Éric VIAL (lui écrire)
Première parution : 1/5/2007 dans Galaxies 42
Mise en ligne le : 24/2/2009


     Hank Hannah est professeur d'anthropologie dans une université américaine, qui s'est fait remarquer en publiant un livre dans lequel il affirmait que les premiers colons de l'Amérique, les Clovis, des peuplades venues d'Asie par le Détroit de Behring, avaient causé l'extermination de trente-cinq races de grands mammifères américains par leur propension inconsidérée à chasser. Malheureusement, l'heure de gloire de Hannah appartient plus au passé, et il traîne désormais son désabusement en encadrant tant bien que mal plusieurs étudiants, dont l'un d'entre eux, Eggers, a décidé de reproduire le mode de vie des Clovis, et campe dans une tente en peaux de bête, ne se lave pas et tue des écureuils pour manger. Mais, le jour où Eggers croit trouver une pointe de lance Clovis, puis le squelette d'un représentant des colons, c'est le début d'une longue aventure qui sonnera le glas de la civilisation telle qu'on l'a connue.
     On avait remarqué Adam Johnson pour son premier recueil, Emporium, condensé d'humour noir et de critique de la société américaine, marqué par des textes étonnants et déstabilisants. Il reprend cette formule ici, puisque l'humour féroce y règne en maître, tant à l'encontre du milieu universitaire américain que des loulous de Poméranie. Le personnage d'Hank Hannah, qui navigue entre souvenir — celui de sa gloire passée, mais plus encore celui de sa belle-mère morte, avec qui il avait une complicité bien supérieure à celle avec ses propres parents — et temps présent, est le principal vecteur de ce sarcasme, et sans aucun doute un alter ego de l'auteur, dont on devine sans peine le recul qu'il a par rapport à sa propre société. Car le propos de celui-ci pourrait se résumer ainsi : comment la Création a-t-elle pu donner à l'espère humaine, ces parasites (comme l'indique le titre), une telle faculté d'influencer sur son environnement, jusqu'à provoquer des cataclysmes la dépassant de loin ? Johnson se garde d'ailleurs d'apporter une réponse à cette question, préférant étayer celle-ci par une démonstration grandeur nature, où les événements s'enchaînent sans que l'homme, une fois la boîte de Pandore ouverte, ne puisse avoir la moindre maîtrise des conséquences de ses actes inconsidérés. Et même si, par l'intermédiaire des Clovis, il était déjà au courant des risques encourus à trop vouloir contrôler avec ce qui l'entoure. Au final, un roman d'une noirceur incommensurable, où l'argument SF est ténu et présent uniquement dans la seconde partie du livre. Mais qu'on l'on ne s'arrête pas à ça : Des parasites comme nous est une nouvelle réussite éclatante de cet auteur définitivement hors normes qu'est Adam Johnson. Amateurs de normalité s'abstenir, amateurs de bizarreries bienvenus !

Bruno PARA (lui écrire)
Première parution : 15/10/2006 nooSFere


     Et un raté pour « Lunes d'encre »... Pas de panique toutefois, c'est d'un raté magnifique qu'il s'agit. Bénéficiant d'une aura parfaitement délicieuse suite à la publication de son excellent recueil Emporium en Denoël « & d'ailleurs » (cf. critique in Bifrost n°38), Adam Johnson était plus qu'attendu avec Des Parasites comme nous. Très pointu dans l'histoire courte, tour à tour subtile, jubilatoire, hilarante, tragique ou triste à mourir, Johnson ne pouvait que s'intéresser au roman dans toute sa normalité. Un début, un développement, une fin et presque 500 pages d'aventures bien ficelées.

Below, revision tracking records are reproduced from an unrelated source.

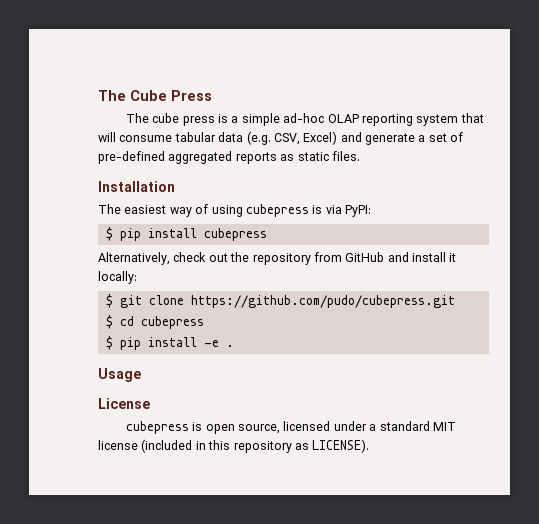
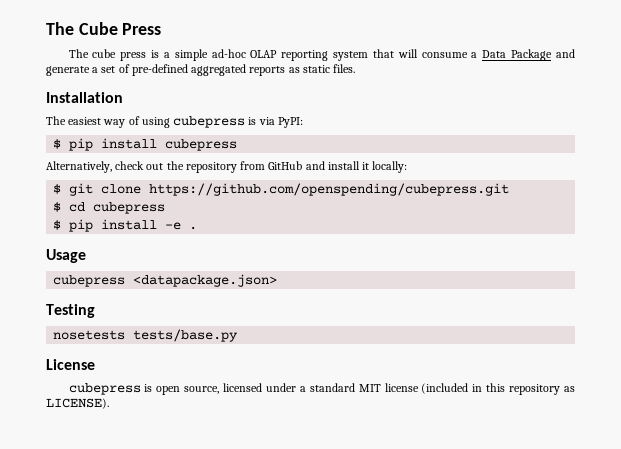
- The cube press is a simple ad-hoc OLAP reporting system that will consume tabular data (e.g. CSV, Excel) and generate a set of pre-defined aggregated reports as static files.
+ The cube press is a simple ad-hoc OLAP reporting system that will consume a Data Package and generate a set of pre-defined aggregated reports as static files.
- $ git clone https://github.com/pudo/cubepress.git
+ $ git clone https://github.com/openspending/cubepress.git
+ cubepress <datapackage.json>
+ Testing
+ nosetests tests/base.py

     Pari tenu et... Manqué. Des Parasites comme nous confirme certes un vrai talent d'écrivain et un vrai sens du tragicomique, mais peine à convaincre un lecteur qui finit tout bêtement par s'ennuyer à mesure que les pages s'accumulent.

     On a pu lire ou entendre que Emporium est un concentré de littérature. C'est vrai. Moins pour Des Parasites comme nous. La petite musique du recueil est indéniablement présente ici, mais là où tout fonctionne comme par miracle sur une histoire courte, tout s'écroule dans la longue. On l'a dit, c'est subtil, c'est tragique, c'est triste, c'est drôle. Le problème, c'est que tout se télescope. Adam Johnson hésite, tergiverse et ne sait jamais où il va. Il y a du bouleversant dans Des Parasites comme nous. Il y a aussi du gros délire (mais jamais de mauvais goût, comme l'annonce curieusement la quatrième de couverture), une originalité folle, une prospective qui fait froid dans le dos, une étude psychologique poussée et des personnages pointus... Il y a tout ça, sauf qu'à force de ne pas savoir où on se situe, on finit par être nulle part. De bonnes pages, de bons moments, parfois d'excellentes surprises, mais un goût un peu fade et un manque de fond qui déçoit.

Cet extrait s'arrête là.